Aim of the exercise: Give back every record exactly as written.

Materials provided:
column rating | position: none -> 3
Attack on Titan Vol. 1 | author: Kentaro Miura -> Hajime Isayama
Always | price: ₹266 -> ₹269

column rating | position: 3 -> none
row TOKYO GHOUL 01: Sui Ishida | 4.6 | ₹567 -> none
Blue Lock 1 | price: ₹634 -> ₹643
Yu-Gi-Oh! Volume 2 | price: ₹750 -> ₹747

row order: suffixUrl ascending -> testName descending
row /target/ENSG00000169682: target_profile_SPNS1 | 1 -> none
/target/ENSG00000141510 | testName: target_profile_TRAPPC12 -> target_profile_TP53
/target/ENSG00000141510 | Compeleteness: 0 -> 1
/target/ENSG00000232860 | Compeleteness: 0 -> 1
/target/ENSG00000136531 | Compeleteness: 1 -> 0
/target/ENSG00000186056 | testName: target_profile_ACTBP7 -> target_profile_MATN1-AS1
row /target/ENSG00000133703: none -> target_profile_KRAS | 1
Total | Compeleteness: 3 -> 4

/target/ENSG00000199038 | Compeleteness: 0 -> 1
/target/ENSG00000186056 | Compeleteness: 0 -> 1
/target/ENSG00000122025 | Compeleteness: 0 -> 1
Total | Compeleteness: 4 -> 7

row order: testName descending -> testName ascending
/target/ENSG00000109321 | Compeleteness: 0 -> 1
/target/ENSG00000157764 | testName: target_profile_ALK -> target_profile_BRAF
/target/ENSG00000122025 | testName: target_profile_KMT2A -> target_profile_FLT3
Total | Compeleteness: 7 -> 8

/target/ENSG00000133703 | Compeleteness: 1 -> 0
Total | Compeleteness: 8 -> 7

Response area:
column rating | position: none -> 3
Attack on Titan Vol. 1 | author: Kentaro Miura -> Hajime Isayama
Always | price: ₹266 -> ₹269

column rating | position: 3 -> none
row TOKYO GHOUL 01: Sui Ishida | 4.6 | ₹567 -> none
Blue Lock 1 | price: ₹634 -> ₹643
Yu-Gi-Oh! Volume 2 | price: ₹750 -> ₹747

row order: suffixUrl ascending -> testName descending
row /target/ENSG00000169682: target_profile_SPNS1 | 1 -> none
/target/ENSG00000141510 | testName: target_profile_TRAPPC12 -> target_profile_TP53
/target/ENSG00000141510 | Compeleteness: 0 -> 1
/target/ENSG00000232860 | Compeleteness: 0 -> 1
/target/ENSG00000136531 | Compeleteness: 1 -> 0
/target/ENSG00000186056 | testName: target_profile_ACTBP7 -> target_profile_MATN1-AS1
row /target/ENSG00000133703: none -> target_profile_KRAS | 1
Total | Compeleteness: 3 -> 4

/target/ENSG00000199038 | Compeleteness: 0 -> 1
/target/ENSG00000186056 | Compeleteness: 0 -> 1
/target/ENSG00000122025 | Compeleteness: 0 -> 1
Total | Compeleteness: 4 -> 7

row order: testName descending -> testName ascending
/target/ENSG00000109321 | Compeleteness: 0 -> 1
/target/ENSG00000157764 | testName: target_profile_ALK -> target_profile_BRAF
/target/ENSG00000122025 | testName: target_profile_KMT2A -> target_profile_FLT3
Total | Compeleteness: 7 -> 8

/target/ENSG00000133703 | Compeleteness: 1 -> 0
Total | Compeleteness: 8 -> 7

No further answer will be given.